Life & Travels Afloat in our Moody
As the last post in this series, time for a more challenging visit. ‘Township’ refers to a substantial settlement occupied by less well-off African people, reflecting history and enduring poverty of a substantial part of the population.
For the European visitor, to drive past a township with its mix of government brick-built dwellings and the flimsiest of wood and tin shacks is to generate selective blindness or even fear. Even amongst (‘white’) South Africans, few would have appeared to have visited one. And yet to go on a township tour is to expose oneself to a range of sights and emotions that will question your values. Such a visit to the Knysna township may also not be fully reflective of others in the country, but it serves an important purpose. We were privileged to be guided by Ella from Emzini Tours, a lady that will stay in our minds for a long time. (more about her in http://www.ourfootsteps.me shortly).
The shack dwellings have no water, (street standpipes), or sanitation (‘long-drop thunderboxes’ or communal wcs).
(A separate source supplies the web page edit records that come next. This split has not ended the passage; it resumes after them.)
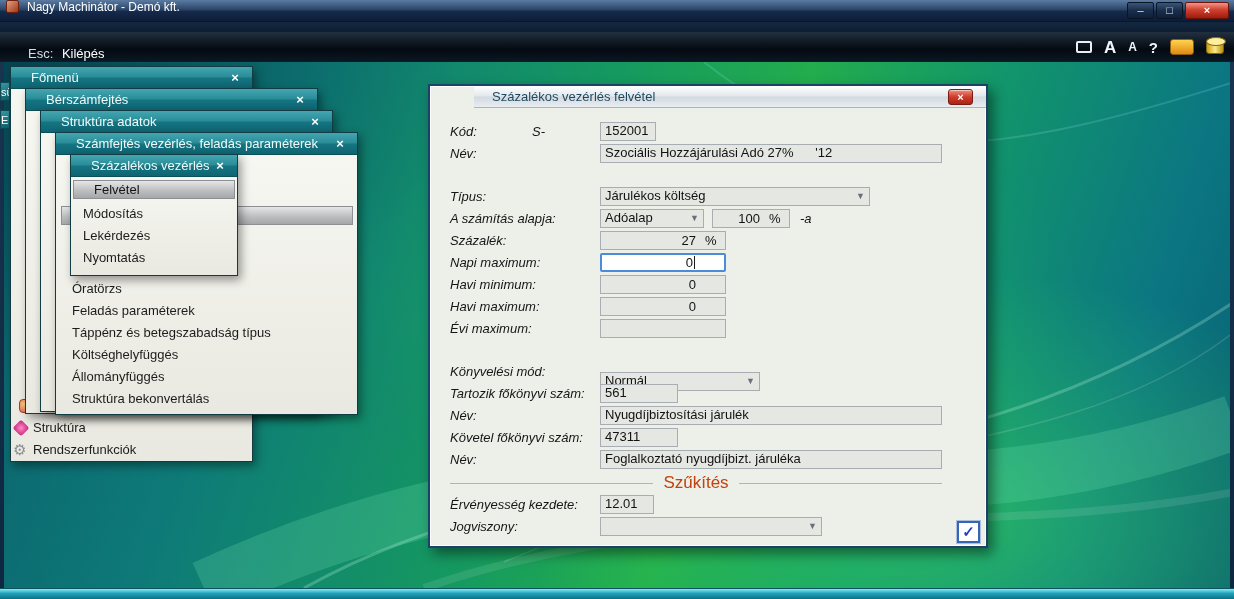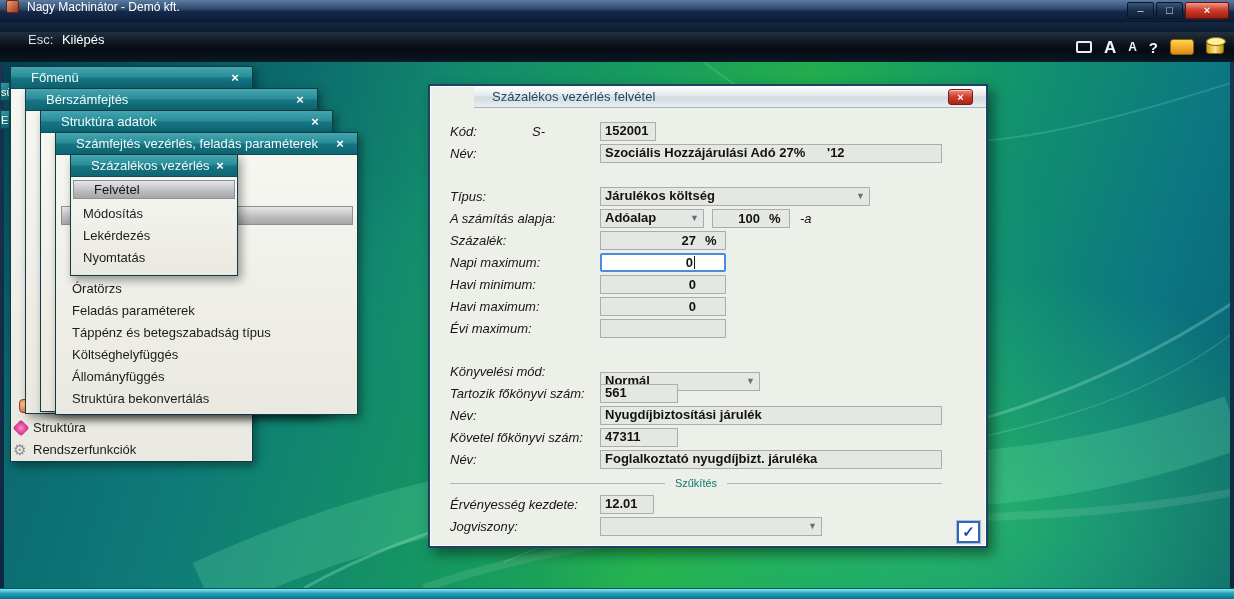"Esc: Kilépés" .toolbar { align-items: flex-start -> flex-end }
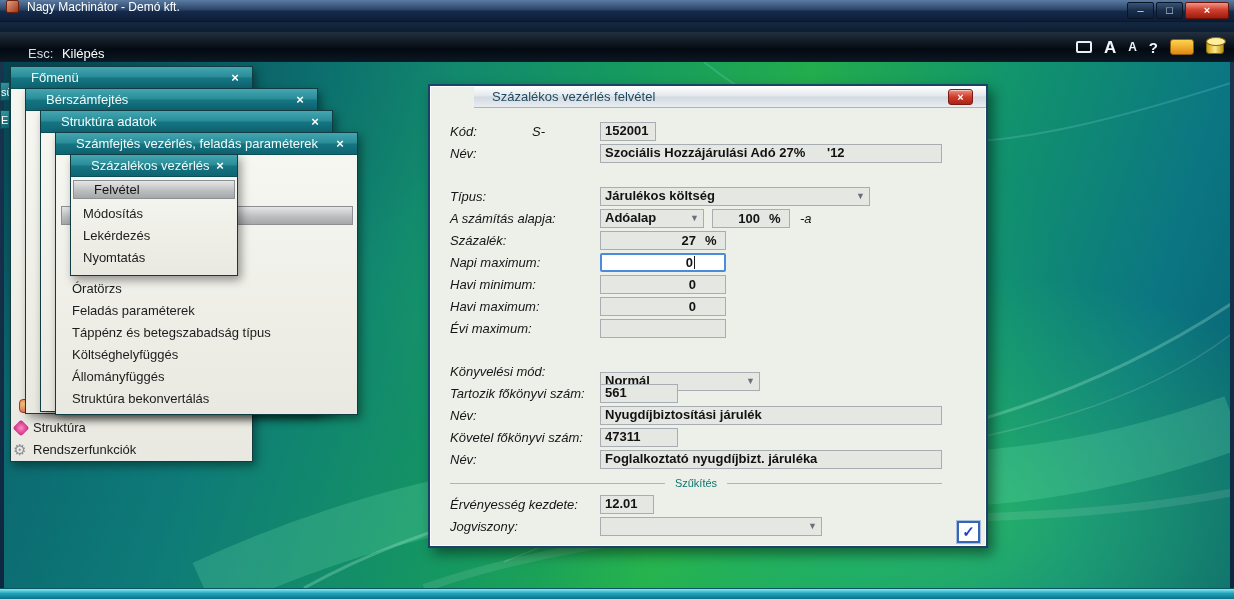"152001" .fld { font-weight: bold -> none }
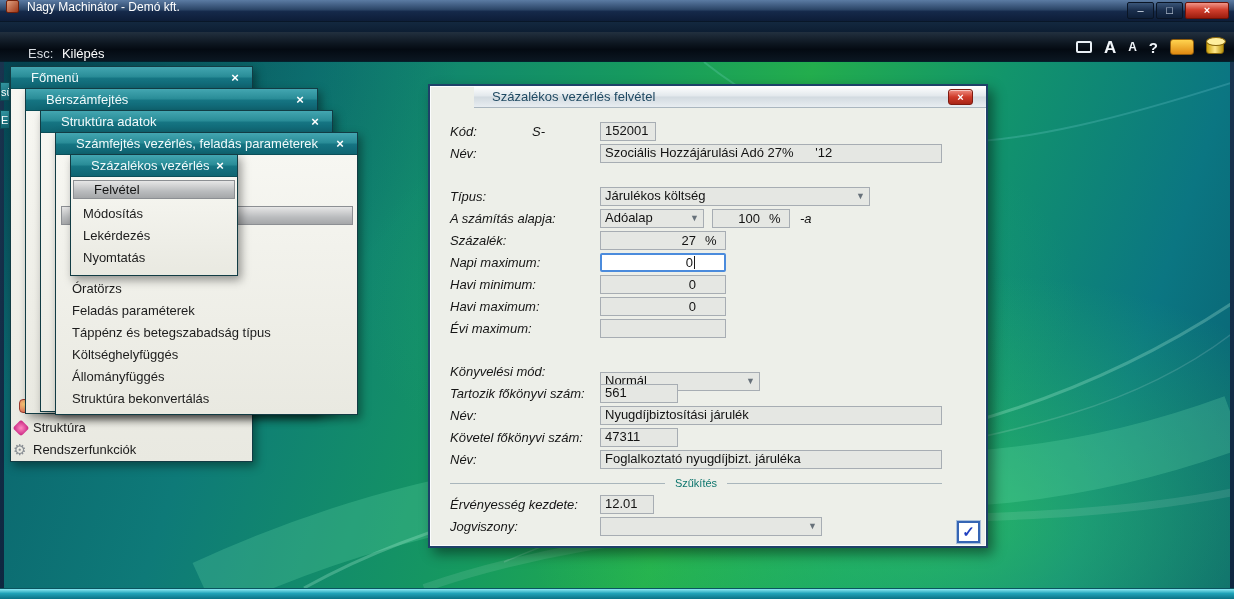"Szűkítés" .szuk { color: #0f766e -> #c2410c; font-size: 11px -> 17px }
These are gradually being replaced with basic 1 or 2 bedroom single-storey homes under a government programme. As in any capitalist society, there are those who demonstrate their success with more substantial constructions, veritable palaces amongst the wood, the tin, the concrete blocks, and the wandering cattle and goats.
The shops reflect the reality. Most appear exceptionally basic, with a limited range of goods in widely differing quantities from a single teabag to family packs. The shops may be just 20 ft shipping containers, cheap to get or to rent by the week, but nearby there may appear schools, libraries, and even a new hospital. Churches are to be found in quantity, from those that cater for many to those that hold only a few.
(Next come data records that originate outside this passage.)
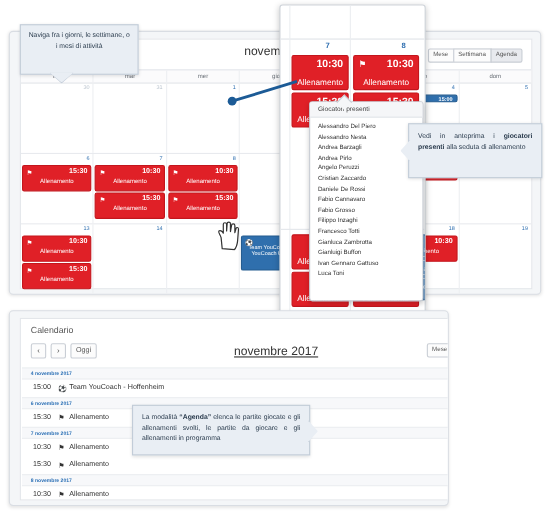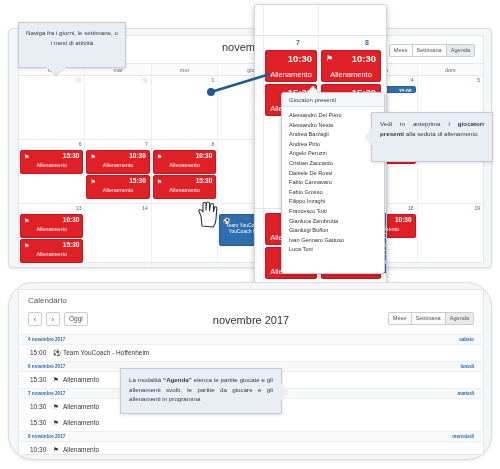"Calendario" #agenda-panel { border-radius: 25px -> none; width: 484px -> 400px }
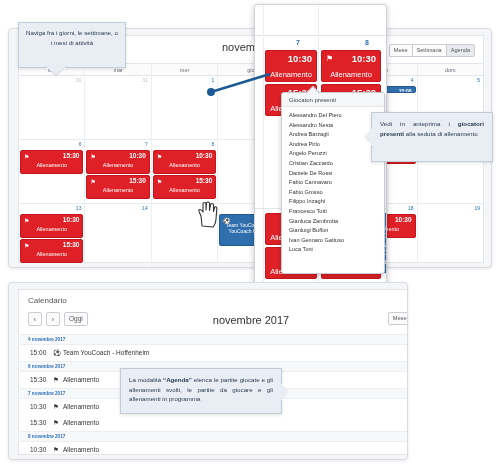"novembre 2017" .agenda-title { text-decoration: none -> underline }
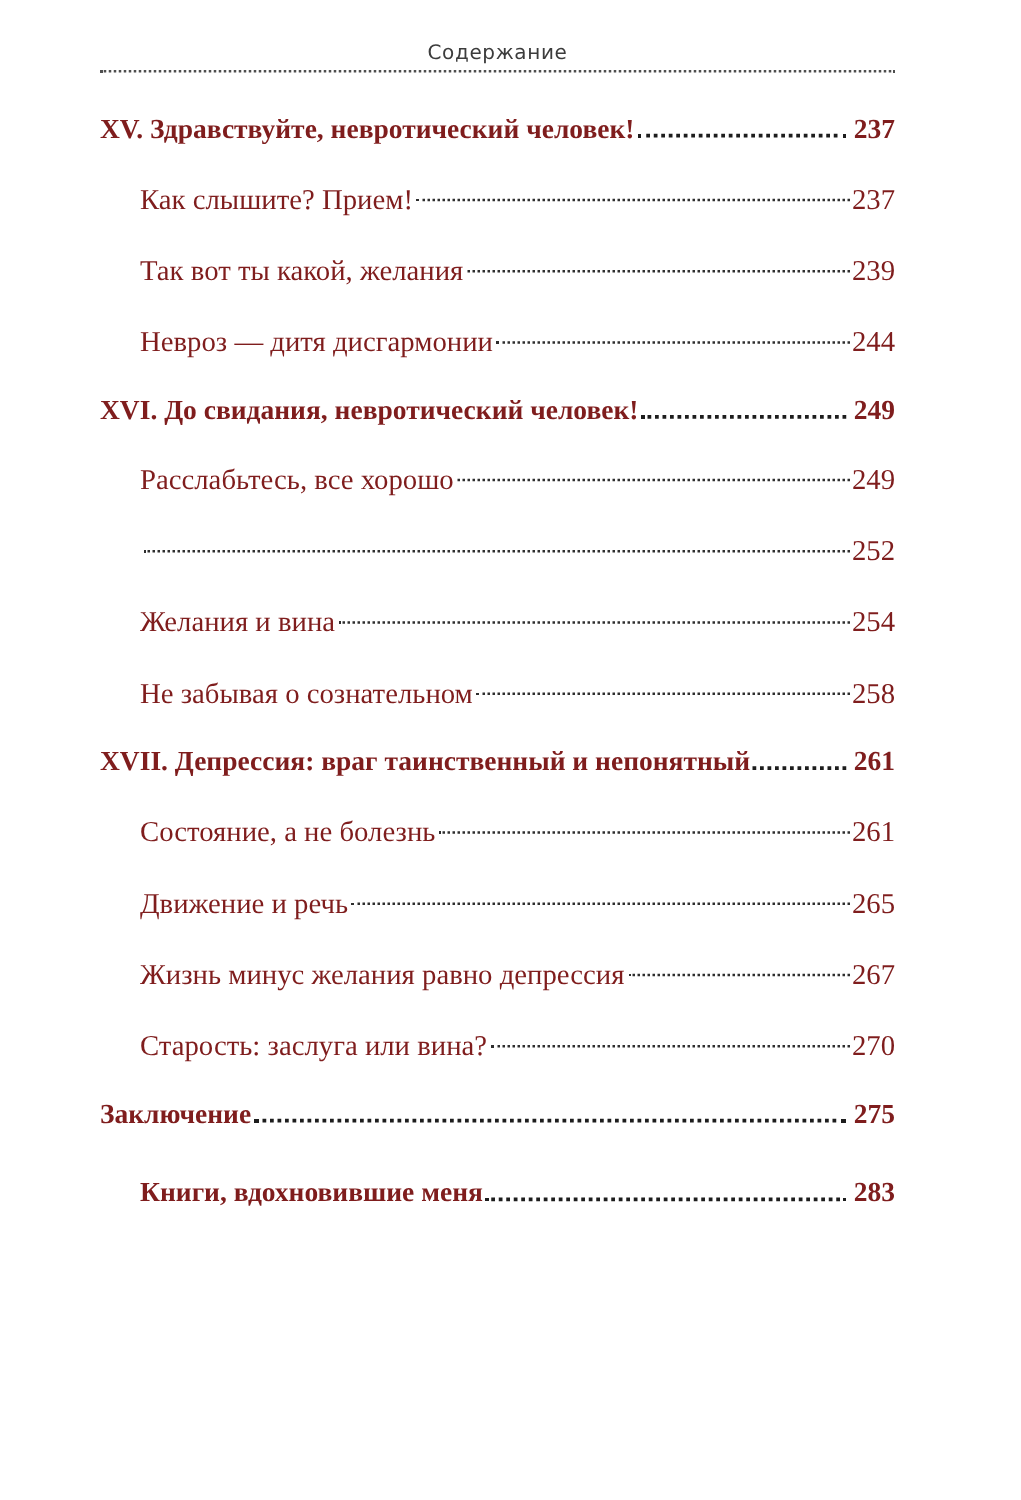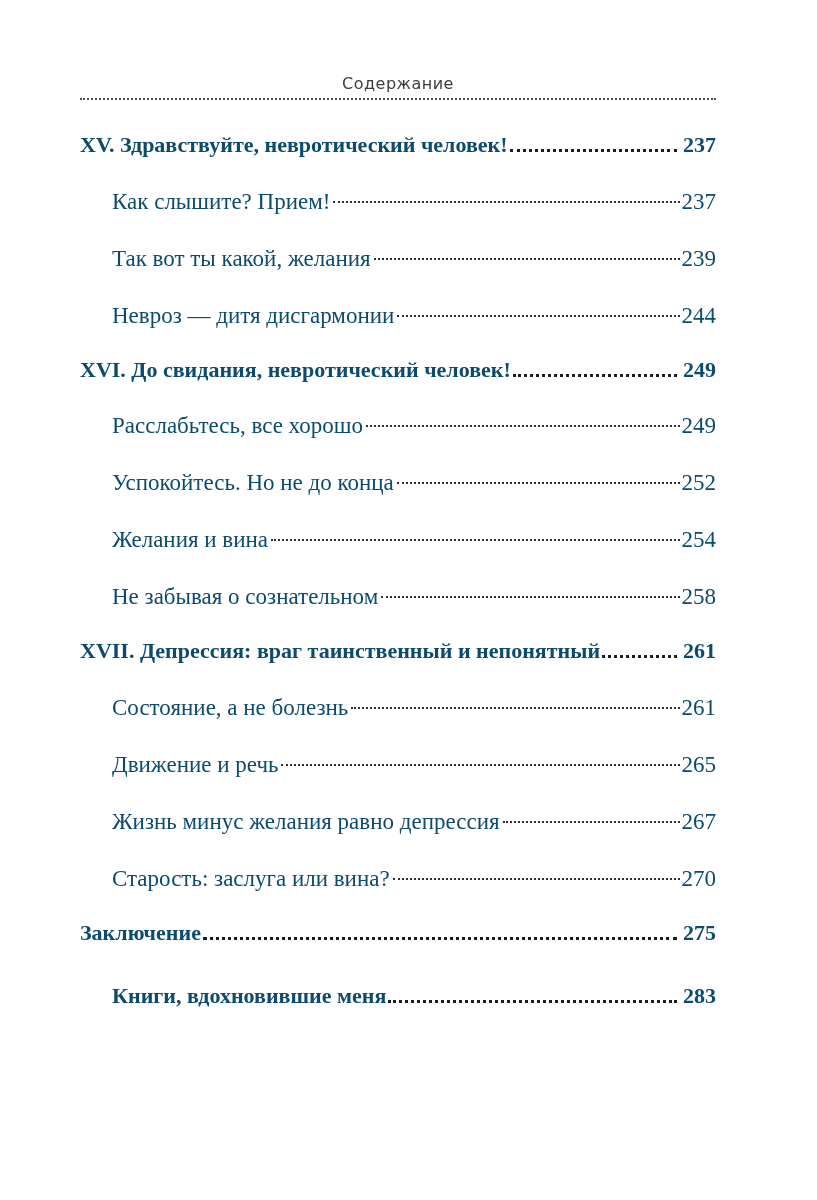"Содержание" .page { padding: 74px 101px 0 80px -> 32px 101px 0 80px }
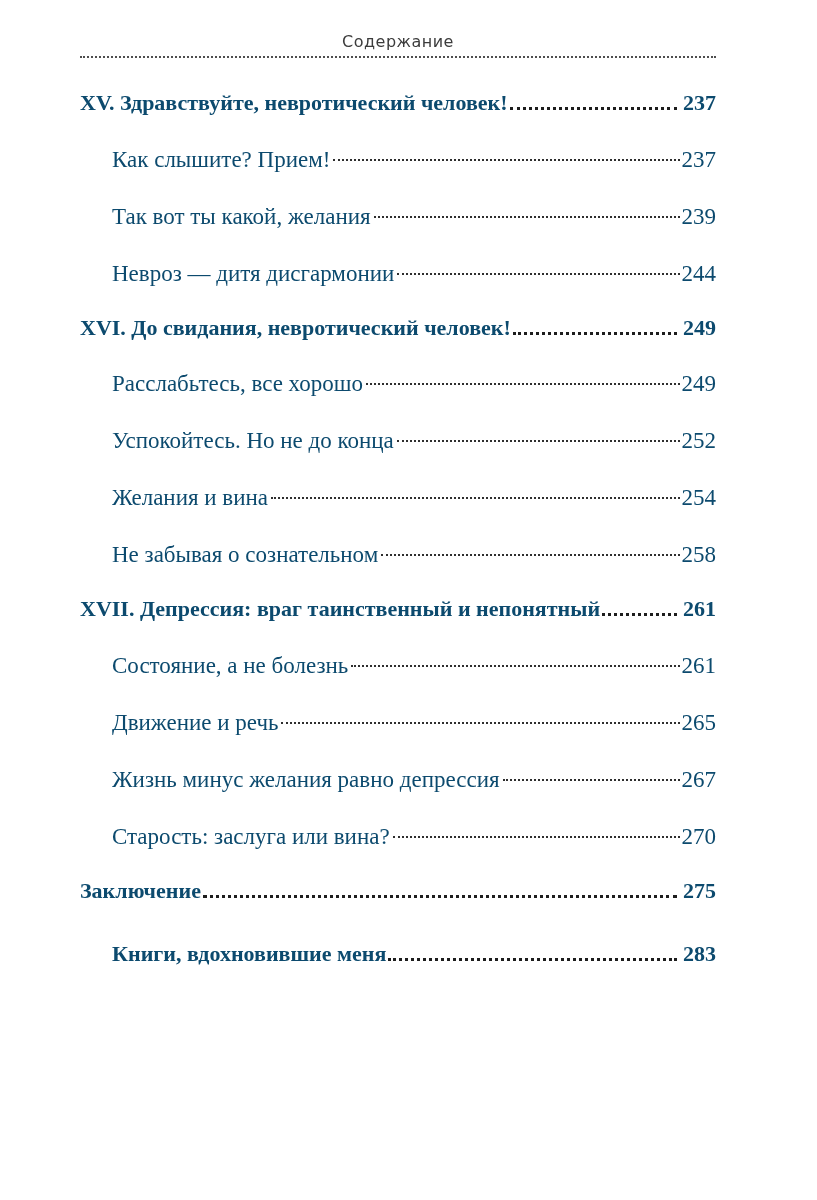"XV. Здравствуйте, невротический человек!" .toc { color: #0c4a6e -> #7f1d1d }
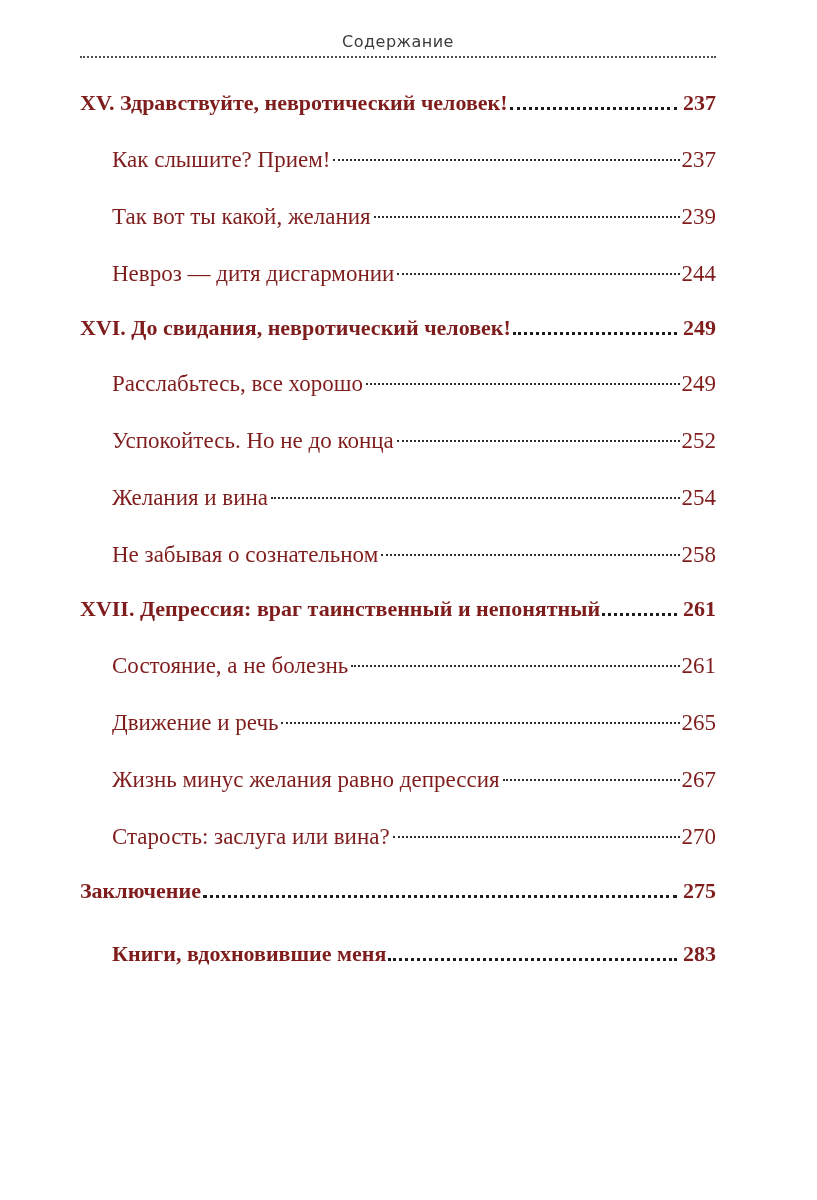"Успокойтесь. Но не до конца" span.title { html: <span>Успокойтесь. Но не до конца</span> -> none }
These communities can be in close proximity to town centres and housing that would be very familiar to any European, making for a collision of extremes.
And of the people?
They find their way to these communities by many routes. Some were dispossessed by the inhuman practices of apartheid, forcibly ‘resettled’ for the convenience of others. Others migrate from rural communities, driven by the lack of work and the need to support families. And then there are the migrants, economic or refugees from other countries.
On a lighter note, even in the middle of this township there is a Rastafarian community, blissfully smoking their way through life and worshipping Haille Selassie.
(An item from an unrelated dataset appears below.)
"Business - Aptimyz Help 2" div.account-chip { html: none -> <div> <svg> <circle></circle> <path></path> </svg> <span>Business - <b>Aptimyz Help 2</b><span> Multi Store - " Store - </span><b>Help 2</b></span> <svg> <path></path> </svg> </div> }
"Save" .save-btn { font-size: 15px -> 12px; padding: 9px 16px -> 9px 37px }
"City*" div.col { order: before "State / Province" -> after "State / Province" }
The past still haunts, and the scale of the government’s challenges are enormous, not least being high unemployment. However if you visit the country, (highly recommended), do take the time to step outside of your comfort zone, and take a guided tour to listen to how others live and view the world. It may surprise you!
South Africa is a beautiful country with wonderful people from all cultures. A land of contrasts of which this is one of the most thought-provoking.